Wysocki expressed admiration for the stamina, aroma-identification skills, and descriptive abilities of wine critics, but he was skeptical about some aspects of the trade. He said it's impossible to taste dozens of wines in rapid succession and not suffer olfactory fatigue and that anyone who claims otherwise is claiming to "defy biology," as he put it. Although a critic might think that his sense of smell is still acute after sampling 40 Cabernets, his impressions at that point are being formed less by the nose than by past experience, visual cues (such as the color of the wines), and perhaps also tactile sensations. I asked Wysocki if he thought that we might eventually be able to determine conclusively that some noses are more capable of evaluating wines than others and to identify those superior beaks. He said there is no question that some noses are more naturally gifted than others. But he quickly reiterated that the nose is an educable instrument and that people can be trained to detect odors that previously eluded them. More importantly, Wysocki said, wine is so aromatically complex that it would be pretty much impossible to devise the kind of rigorous, reliable test required to do such screening.

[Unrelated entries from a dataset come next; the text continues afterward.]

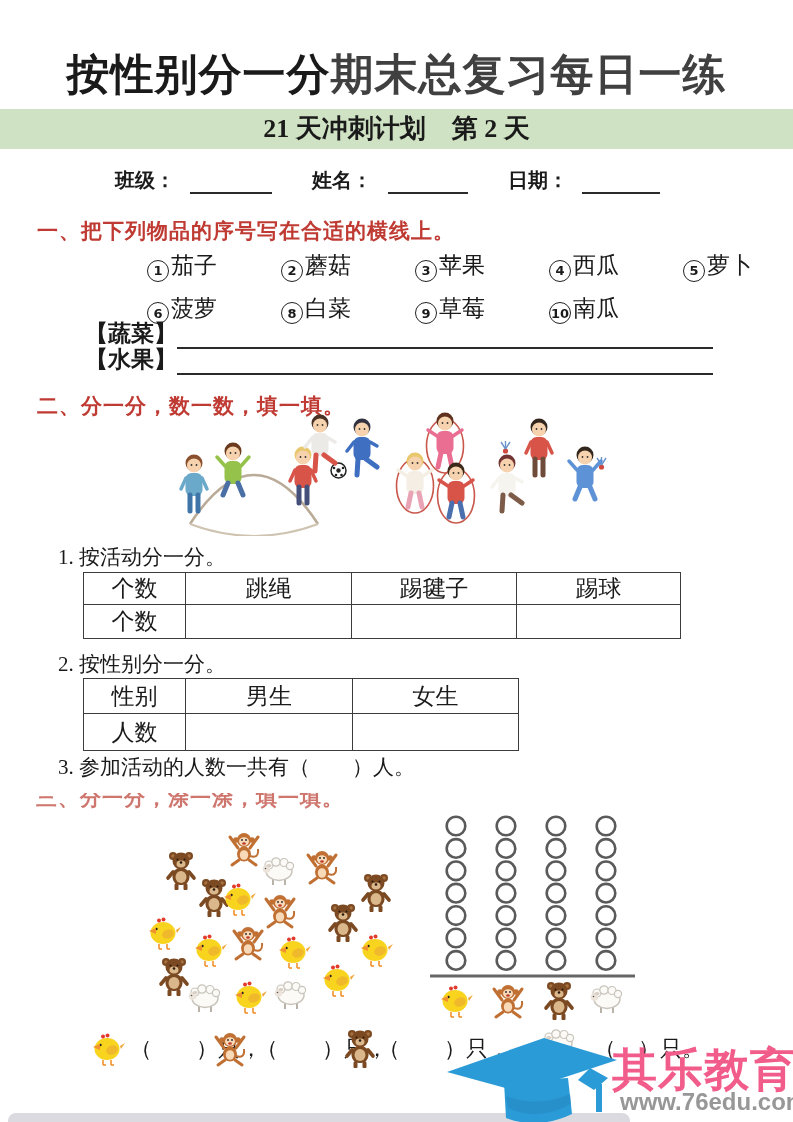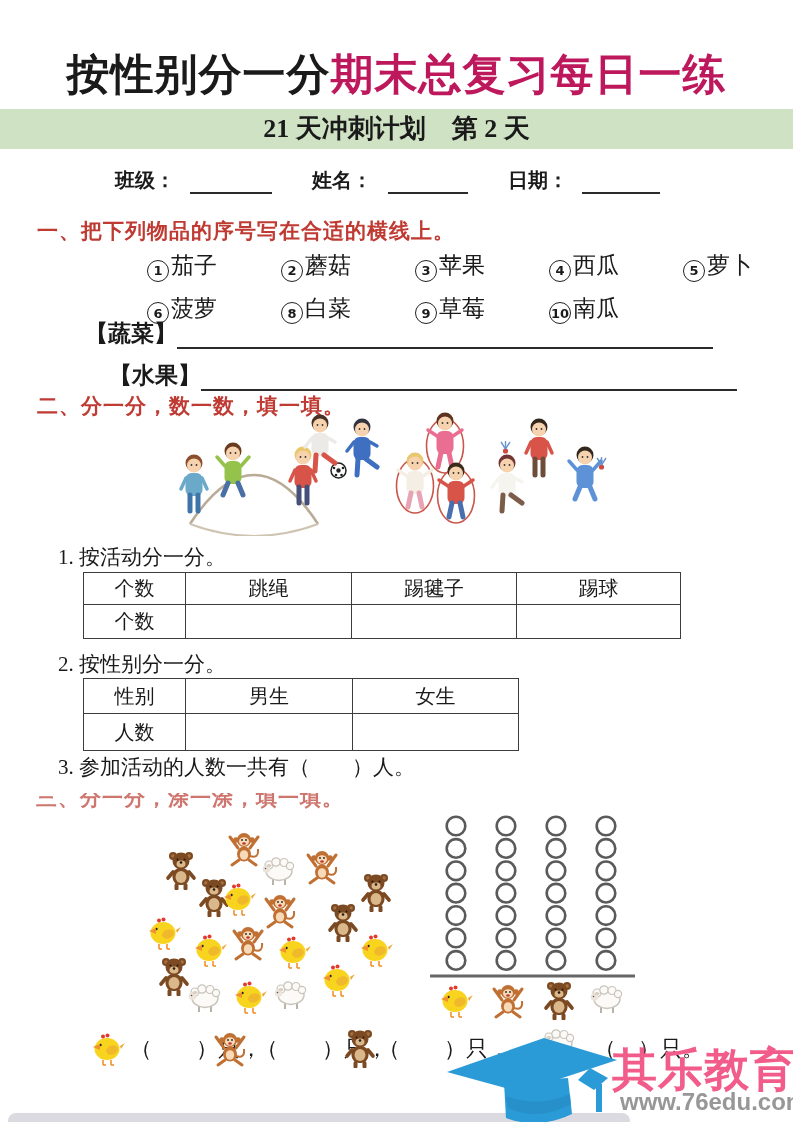"期末总复习每日一练" .title-red { color: #be185d -> #404040 }
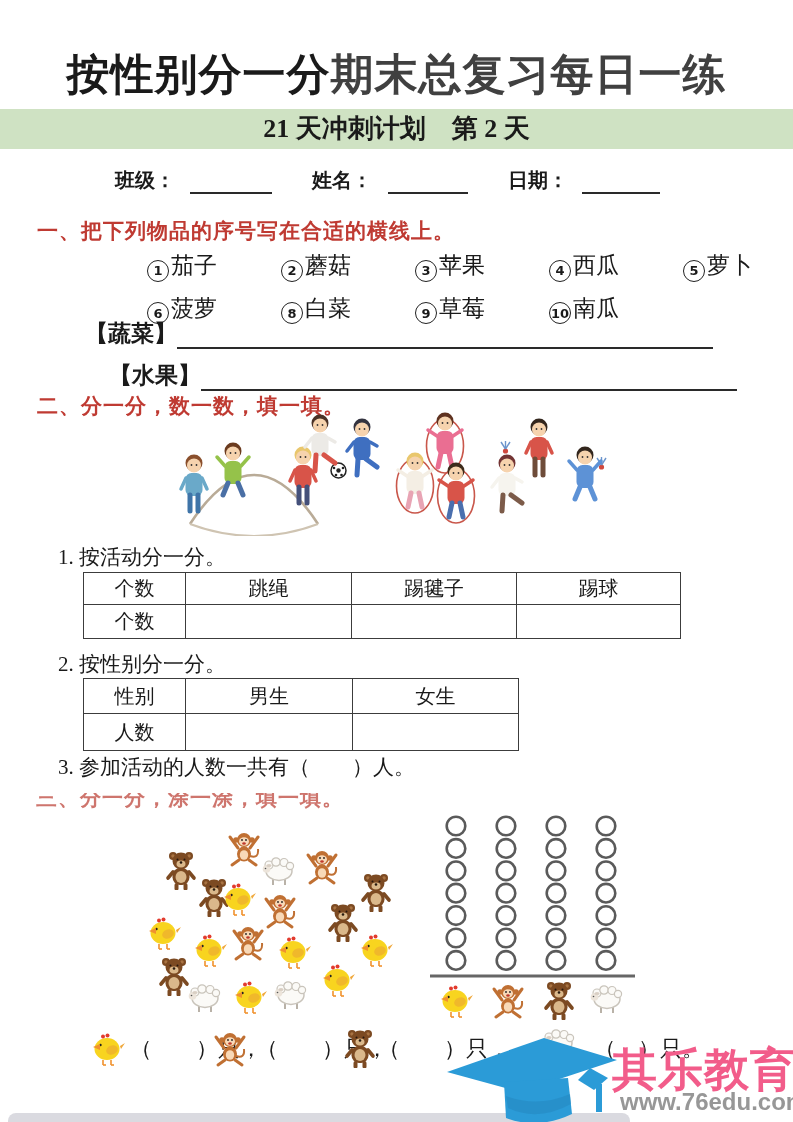"【水果】" div.abs { margin-left: 24px -> none; top: 360px -> 344px }
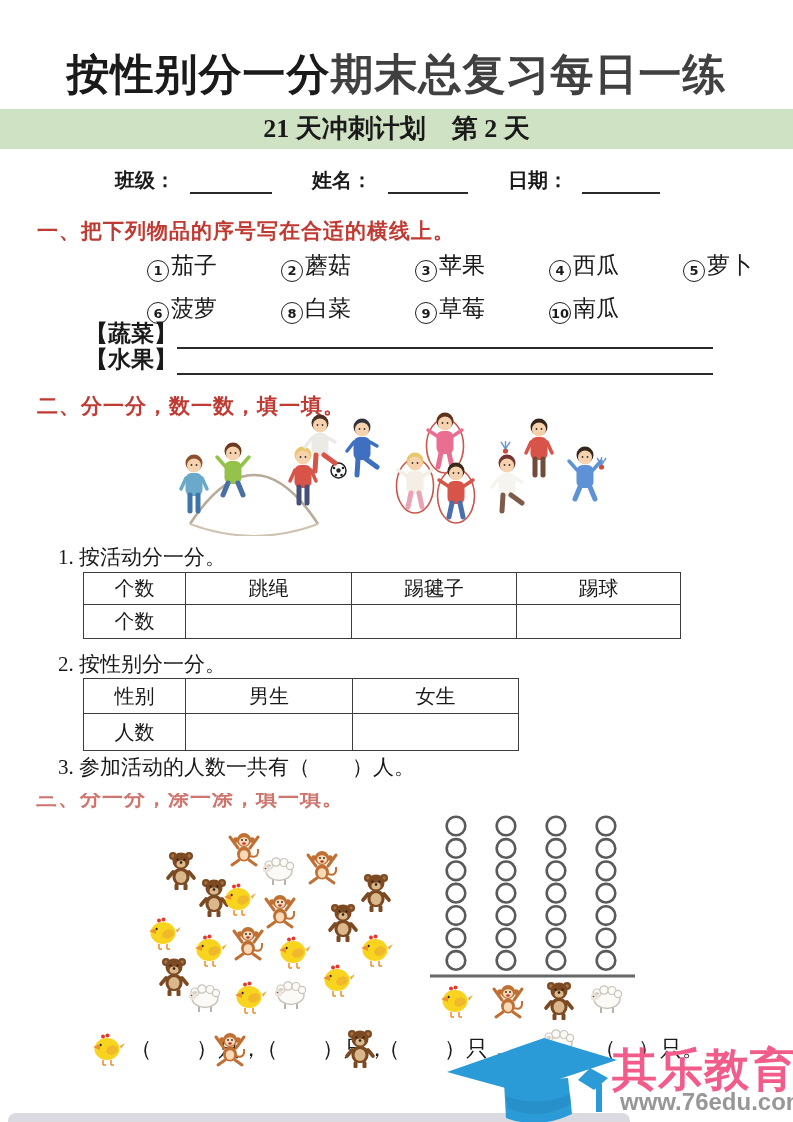"个数" table.wtab td, table.wtab th { font-size: 20px -> 23px }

At my request, we then turned, briefly, to the issue of my tongue. Wysocki went to a lab down the hall and returned with what looked like a long, thin strip of white construction paper. It was actually blotting paper dipped in propylthiouracil, a thyroid medication known more commonly as PROP. He instructed me to place the paper on my tongue. I did so and felt a wave of bitterness roll across my mouth. Rather than subsiding, the bitter flavor seemed to build in intensity (in fact, it would linger for nearly an hour, disappearing only after I guzzled a sweetened latte). As my tongue thrashed around my mouth like a hooked fish convulsing on the deck of a boat, Wysocki explained that my ability to perceive the bitterness classified me as a "taster" and that my strong reaction to the PROP suggested I might be a "supertaster." Suddenly the PROP didn't taste so bad.